EXERCISE
Although the data below holds other lines too, output only those from the line with "appropriate ECM regulation." up to and including the line with "described in Figure", exactly as they appear.

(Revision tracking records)
────────────────

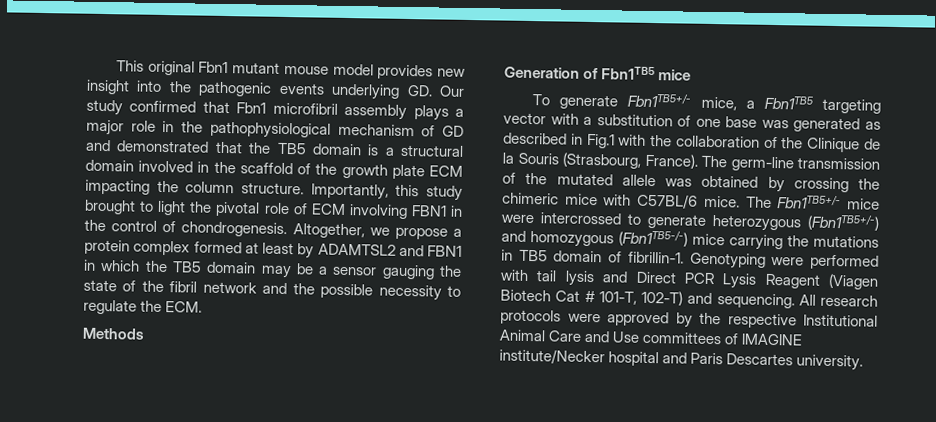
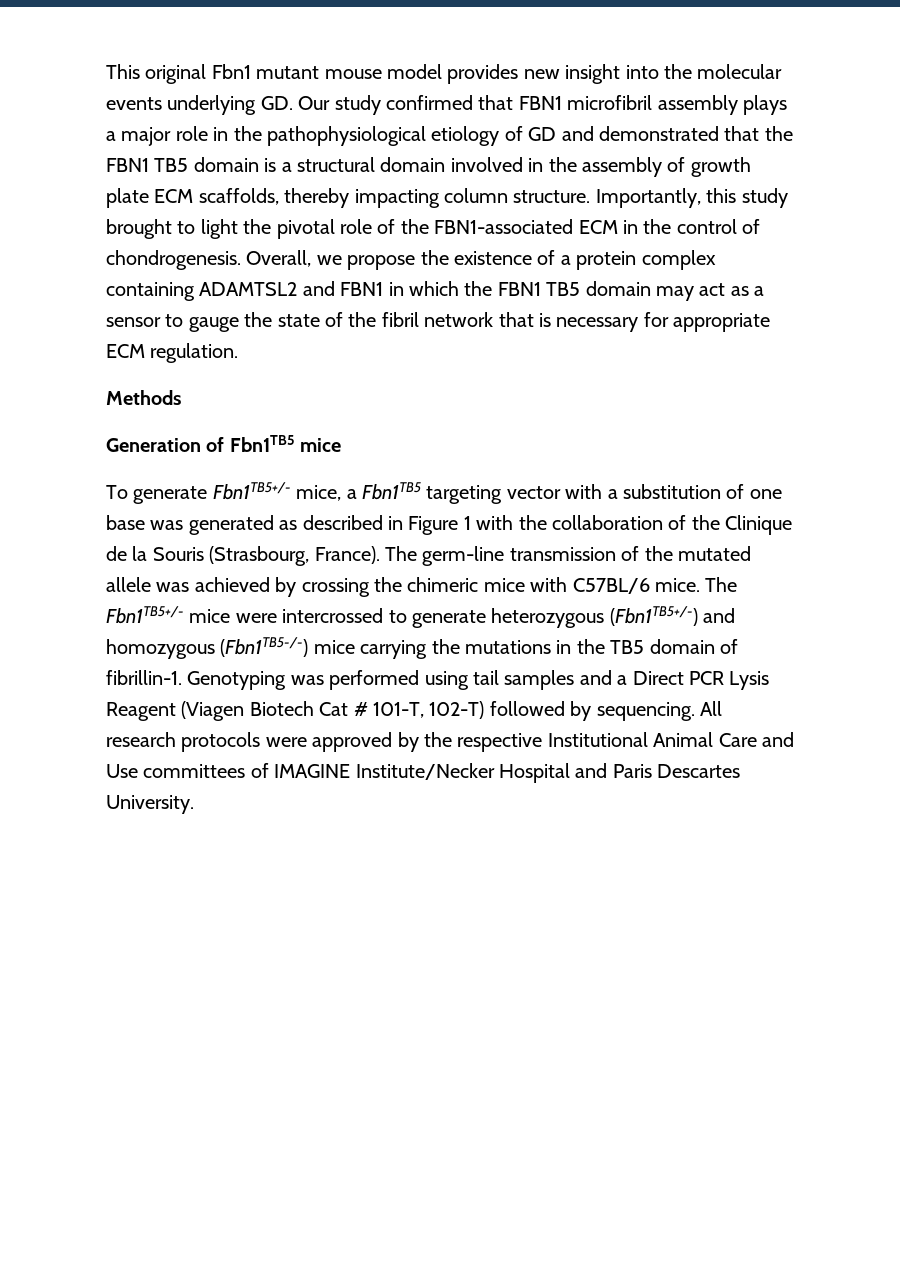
- This original Fbn1 mutant mouse model provides new insight into the pathogenic events underlying GD. Our study confirmed that Fbn1 microfibril assembly plays a major role in the pathophysiological mechanism of GD and demonstrated that the TB5 domain is a structural domain involved in the scaffold of the growth plate ECM impacting the column structure.
+ This original Fbn1 mutant mouse model provides new insight into the molecular events underlying GD. Our study confirmed that FBN1 microfibril assembly plays a major role in the pathophysiological etiology of GD and demonstrated that the FBN1 TB5 domain is a structural domain involved in the assembly of growth plate ECM scaffolds, thereby impacting column structure.
- Importantly, this study brought to light the pivotal role of ECM involving FBN1 in the control of chondrogenesis.
+ Importantly, this study brought to light the pivotal role of the FBN1-associated ECM in the control of chondrogenesis.
- Altogether, we propose a protein complex formed at least by ADAMTSL2 and FBN1 in which the TB5 domain may be a sensor gauging the state of the fibril network and the possible necessity to regulate the ECM.
+ Overall, we propose the existence of a protein complex containing ADAMTSL2 and FBN1 in which the FBN1 TB5 domain may act as a sensor to gauge the state of the fibril network that is necessary for appropriate ECM regulation.
- To generate Fbn1TB5+/- mice, a Fbn1TB5 targeting vector with a substitution of one base was generated as described in Fig.1 with the collaboration of the Clinique de la Souris (Strasbourg, France).
+ To generate Fbn1TB5+/- mice, a Fbn1TB5 targeting vector with a substitution of one base was generated as described in Figure 1 with the collaboration of the Clinique de la Souris (Strasbourg, France).
- The germ-line transmission of the mutated allele was obtained by crossing the chimeric mice with C57BL/6 mice.
+ The germ-line transmission of the mutated allele was achieved by crossing the chimeric mice with C57BL/6 mice.
- The Fbn1TB5+/- mice were intercrossed to generate heterozygous (Fbn1TB5+/-) and homozygous (Fbn1TB5-/-) mice carrying the mutations in TB5 domain of fibrillin-1.
+ The Fbn1TB5+/- mice were intercrossed to generate heterozygous (Fbn1TB5+/-) and homozygous (Fbn1TB5-/-) mice carrying the mutations in the TB5 domain of fibrillin-1.
- Genotyping were performed with tail lysis and Direct PCR Lysis Reagent (Viagen Biotech Cat # 101-T, 102-T) and sequencing.
+ Genotyping was performed using tail samples and a Direct PCR Lysis Reagent (Viagen Biotech Cat # 101-T, 102-T) followed by sequencing.
- All research protocols were approved by the respective Institutional Animal Care and Use committees of IMAGINE institute/Necker hospital and Paris Descartes university.
+ All research protocols were approved by the respective Institutional Animal Care and Use committees of IMAGINE Institute/Necker Hospital and Paris Descartes University.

────────────────

SOLVED PROBLEM
+ Overall, we propose the existence of a protein complex containing ADAMTSL2 and FBN1 in which the FBN1 TB5 domain may act as a sensor to gauge the state of the fibril network that is necessary for appropriate ECM regulation.
- To generate Fbn1TB5+/- mice, a Fbn1TB5 targeting vector with a substitution of one base was generated as described in Fig.1 with the collaboration of the Clinique de la Souris (Strasbourg, France).
+ To generate Fbn1TB5+/- mice, a Fbn1TB5 targeting vector with a substitution of one base was generated as described in Figure 1 with the collaboration of the Clinique de la Souris (Strasbourg, France).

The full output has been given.